According to ThreatPost, the smishing landing page was registered on the same day the text messages were sent, said researchers. This domain features the bank’s name (with a different top-level domain) and requests victims enter their login and passwords, followed by a second request to download a document file loaded with the malicious macros.

Amidst the executable code and macros, researchers discovered some junk content in the file, containing “news” excerpts regarding President Donald Trump and presidential candidate Michael Bloomberg, likely a tactic to evade detection.

Curiously, the TrickBot trojan often uses a similar method to escape detection, leading researchers to believe there is a potential link between the two malware’s. Although Emotet began as a banking trojan in 2014, the malware has constantly evolved its full-service threat-delivery mechanism, and was used to distribute TrickBot in previous attacks, such as the recent one targeting the United Nations.
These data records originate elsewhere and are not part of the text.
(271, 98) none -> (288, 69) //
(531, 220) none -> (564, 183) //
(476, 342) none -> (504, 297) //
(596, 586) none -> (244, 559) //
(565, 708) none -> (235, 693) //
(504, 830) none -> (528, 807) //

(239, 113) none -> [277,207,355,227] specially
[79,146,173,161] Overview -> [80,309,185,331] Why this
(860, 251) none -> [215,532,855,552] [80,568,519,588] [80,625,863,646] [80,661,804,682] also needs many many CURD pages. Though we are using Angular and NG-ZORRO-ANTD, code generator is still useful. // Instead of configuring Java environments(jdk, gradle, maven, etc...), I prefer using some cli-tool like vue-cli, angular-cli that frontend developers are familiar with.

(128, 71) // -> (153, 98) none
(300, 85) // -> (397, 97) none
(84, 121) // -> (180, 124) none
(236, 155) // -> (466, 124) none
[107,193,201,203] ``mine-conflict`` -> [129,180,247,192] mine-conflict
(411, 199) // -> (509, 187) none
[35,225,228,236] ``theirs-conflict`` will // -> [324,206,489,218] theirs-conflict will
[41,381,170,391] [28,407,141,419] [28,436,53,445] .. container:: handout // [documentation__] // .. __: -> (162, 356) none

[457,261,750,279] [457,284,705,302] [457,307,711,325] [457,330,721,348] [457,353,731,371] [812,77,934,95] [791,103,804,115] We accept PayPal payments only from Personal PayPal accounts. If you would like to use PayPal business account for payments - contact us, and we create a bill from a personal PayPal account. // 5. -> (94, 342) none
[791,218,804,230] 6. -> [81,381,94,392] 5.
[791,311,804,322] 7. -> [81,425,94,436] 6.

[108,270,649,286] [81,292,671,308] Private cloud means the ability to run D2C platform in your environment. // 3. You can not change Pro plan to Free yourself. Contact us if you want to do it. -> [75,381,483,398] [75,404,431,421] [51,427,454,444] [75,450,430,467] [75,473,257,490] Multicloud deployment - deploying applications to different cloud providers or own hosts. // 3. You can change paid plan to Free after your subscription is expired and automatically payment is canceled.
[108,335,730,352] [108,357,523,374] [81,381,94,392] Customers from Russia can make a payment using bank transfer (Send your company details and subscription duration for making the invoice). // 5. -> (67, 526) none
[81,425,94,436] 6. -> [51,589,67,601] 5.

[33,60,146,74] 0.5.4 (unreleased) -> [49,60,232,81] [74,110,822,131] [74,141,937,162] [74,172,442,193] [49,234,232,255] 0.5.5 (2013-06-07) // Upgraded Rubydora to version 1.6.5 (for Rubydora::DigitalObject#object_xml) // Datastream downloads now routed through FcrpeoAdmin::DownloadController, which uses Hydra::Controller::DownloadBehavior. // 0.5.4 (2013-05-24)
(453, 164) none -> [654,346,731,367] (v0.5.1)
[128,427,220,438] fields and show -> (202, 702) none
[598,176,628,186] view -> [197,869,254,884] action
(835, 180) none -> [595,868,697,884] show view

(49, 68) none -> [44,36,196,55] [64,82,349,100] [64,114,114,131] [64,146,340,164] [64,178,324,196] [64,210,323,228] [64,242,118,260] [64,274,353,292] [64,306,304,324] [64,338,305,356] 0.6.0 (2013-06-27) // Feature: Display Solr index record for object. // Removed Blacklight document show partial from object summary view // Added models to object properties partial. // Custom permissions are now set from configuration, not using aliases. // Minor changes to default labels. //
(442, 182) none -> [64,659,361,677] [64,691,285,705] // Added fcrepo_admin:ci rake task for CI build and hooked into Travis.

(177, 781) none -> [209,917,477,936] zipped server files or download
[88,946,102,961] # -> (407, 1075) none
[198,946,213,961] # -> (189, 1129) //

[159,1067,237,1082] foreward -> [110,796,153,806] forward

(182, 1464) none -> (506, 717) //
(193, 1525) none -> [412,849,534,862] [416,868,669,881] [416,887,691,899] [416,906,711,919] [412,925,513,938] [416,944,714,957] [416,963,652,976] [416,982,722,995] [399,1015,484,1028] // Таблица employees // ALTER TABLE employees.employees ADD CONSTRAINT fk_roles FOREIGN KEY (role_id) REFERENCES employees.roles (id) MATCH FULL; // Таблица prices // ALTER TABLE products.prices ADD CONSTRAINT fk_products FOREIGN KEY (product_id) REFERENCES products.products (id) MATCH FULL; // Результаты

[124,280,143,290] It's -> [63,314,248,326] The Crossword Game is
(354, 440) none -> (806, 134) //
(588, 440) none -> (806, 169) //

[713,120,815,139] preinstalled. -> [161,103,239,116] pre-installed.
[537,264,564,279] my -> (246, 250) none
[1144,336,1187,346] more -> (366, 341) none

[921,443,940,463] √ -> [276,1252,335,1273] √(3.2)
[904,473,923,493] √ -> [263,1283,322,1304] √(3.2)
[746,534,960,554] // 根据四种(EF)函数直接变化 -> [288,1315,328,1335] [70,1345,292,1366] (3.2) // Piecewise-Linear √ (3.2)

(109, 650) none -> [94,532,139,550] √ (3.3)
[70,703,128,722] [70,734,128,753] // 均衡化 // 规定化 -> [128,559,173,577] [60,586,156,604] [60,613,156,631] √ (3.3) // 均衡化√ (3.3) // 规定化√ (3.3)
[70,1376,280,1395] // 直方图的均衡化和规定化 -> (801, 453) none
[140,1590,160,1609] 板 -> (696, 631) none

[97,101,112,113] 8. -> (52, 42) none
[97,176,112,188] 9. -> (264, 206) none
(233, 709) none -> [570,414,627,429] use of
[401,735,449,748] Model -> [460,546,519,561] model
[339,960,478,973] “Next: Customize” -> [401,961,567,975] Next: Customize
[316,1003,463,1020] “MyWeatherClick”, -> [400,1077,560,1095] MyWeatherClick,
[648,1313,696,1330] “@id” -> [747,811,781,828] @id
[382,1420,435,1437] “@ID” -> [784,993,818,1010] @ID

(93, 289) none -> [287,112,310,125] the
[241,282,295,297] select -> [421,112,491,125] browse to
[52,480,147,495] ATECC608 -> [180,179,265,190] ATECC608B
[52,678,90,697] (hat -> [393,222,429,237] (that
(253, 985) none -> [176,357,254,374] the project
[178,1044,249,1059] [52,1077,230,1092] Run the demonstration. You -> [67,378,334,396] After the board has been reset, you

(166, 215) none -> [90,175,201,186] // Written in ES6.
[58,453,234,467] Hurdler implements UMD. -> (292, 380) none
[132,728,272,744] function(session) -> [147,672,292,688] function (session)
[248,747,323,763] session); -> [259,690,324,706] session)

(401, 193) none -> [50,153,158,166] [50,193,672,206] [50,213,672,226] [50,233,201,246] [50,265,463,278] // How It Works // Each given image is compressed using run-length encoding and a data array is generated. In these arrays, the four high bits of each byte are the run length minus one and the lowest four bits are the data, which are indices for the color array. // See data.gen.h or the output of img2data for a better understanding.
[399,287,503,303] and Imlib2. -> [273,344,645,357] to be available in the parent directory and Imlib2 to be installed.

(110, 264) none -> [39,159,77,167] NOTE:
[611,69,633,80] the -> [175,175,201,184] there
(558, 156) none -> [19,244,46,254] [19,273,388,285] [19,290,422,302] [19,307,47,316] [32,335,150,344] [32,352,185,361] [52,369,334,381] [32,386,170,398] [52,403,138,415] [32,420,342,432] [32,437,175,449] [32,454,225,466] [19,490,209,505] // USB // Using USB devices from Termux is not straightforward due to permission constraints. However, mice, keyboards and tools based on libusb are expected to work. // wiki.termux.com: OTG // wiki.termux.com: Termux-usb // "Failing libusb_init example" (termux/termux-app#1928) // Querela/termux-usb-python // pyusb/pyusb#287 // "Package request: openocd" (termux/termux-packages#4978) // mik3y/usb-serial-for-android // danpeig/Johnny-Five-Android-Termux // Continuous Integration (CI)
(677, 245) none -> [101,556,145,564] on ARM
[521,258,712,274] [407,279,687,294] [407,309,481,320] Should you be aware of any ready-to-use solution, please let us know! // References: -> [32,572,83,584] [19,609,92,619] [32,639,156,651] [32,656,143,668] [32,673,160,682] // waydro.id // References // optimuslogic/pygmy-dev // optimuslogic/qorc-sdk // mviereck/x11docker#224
“Knowing that Emotet is one of the ways TrickBot payloads are dropped to infected systems, there is a possibility that this attack is a targeted campaign designed to enable the spread of the TrickBot trojan,” researchers said, and warned this recent smishing campaign, coupled with other recent Emotet appearances, may only be field testing for the latest version. They explained the malware’s operators may be looking to launch future cyberattacks, potentially around the upcoming 2020 Olympics, which kick off July 2020.